**Excerpted records**.

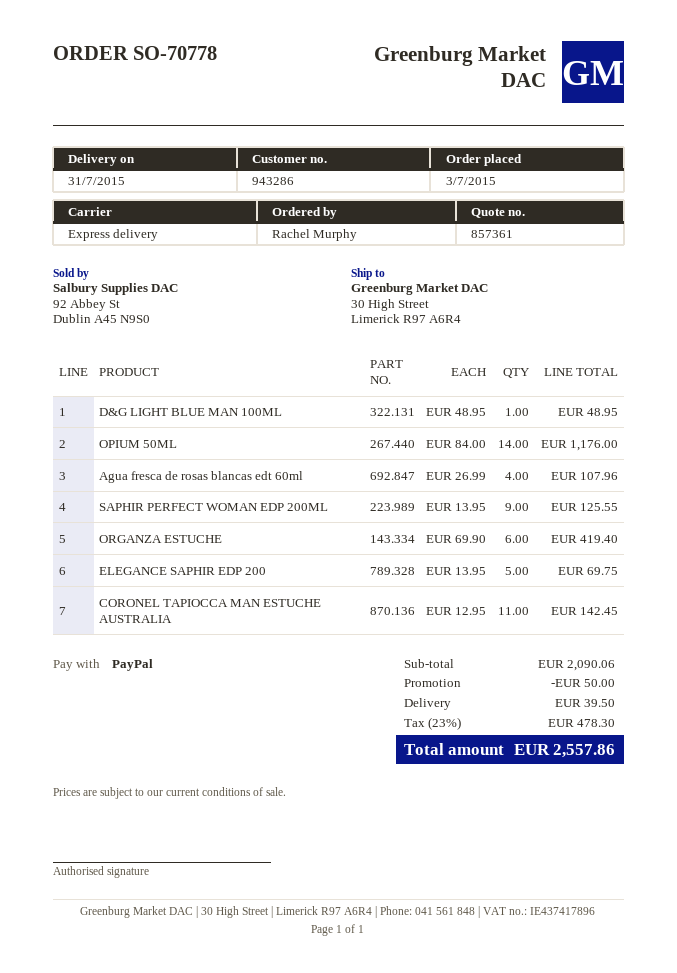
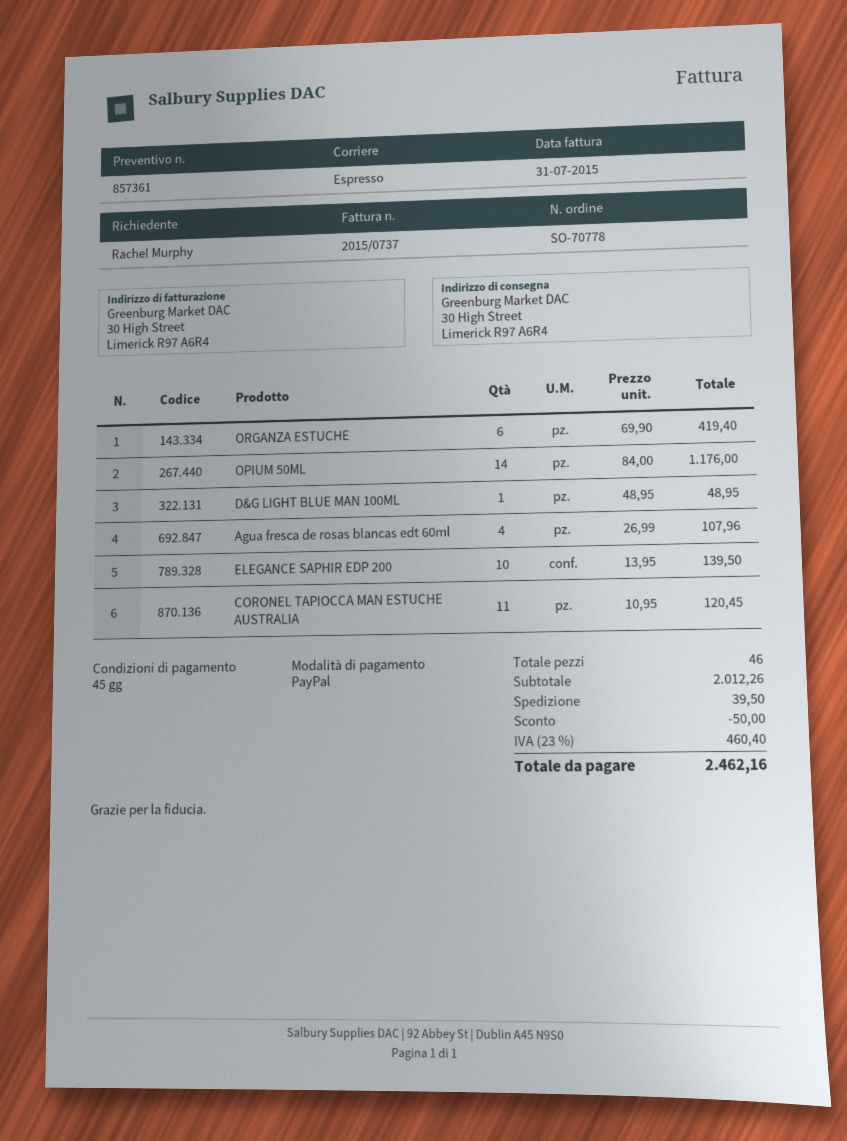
SAPHIR PERFECT WOMAN EDP 200ML: 9 x 13.95 = 125.55 -> none
ELEGANCE SAPHIR EDP 200: 5 x 13.95 = 69.75 -> 10 x 13.95 = 139.50
CORONEL TAPIOCCA MAN ESTUCHE AUSTRALIA: 11 x 12.95 = 142.45 -> 11 x 10.95 = 120.45
subtotal: 2090.06 -> 2012.26
tax: 23% = 478.30 -> 23% = 460.40
total: 2557.86 -> 2462.16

**Task details**. Where does "SAPHIR" appear in the records above? Copy each line that holds it.

**Solution to the exercise**.
SAPHIR PERFECT WOMAN EDP 200ML: 9 x 13.95 = 125.55 -> none
ELEGANCE SAPHIR EDP 200: 5 x 13.95 = 69.75 -> 10 x 13.95 = 139.50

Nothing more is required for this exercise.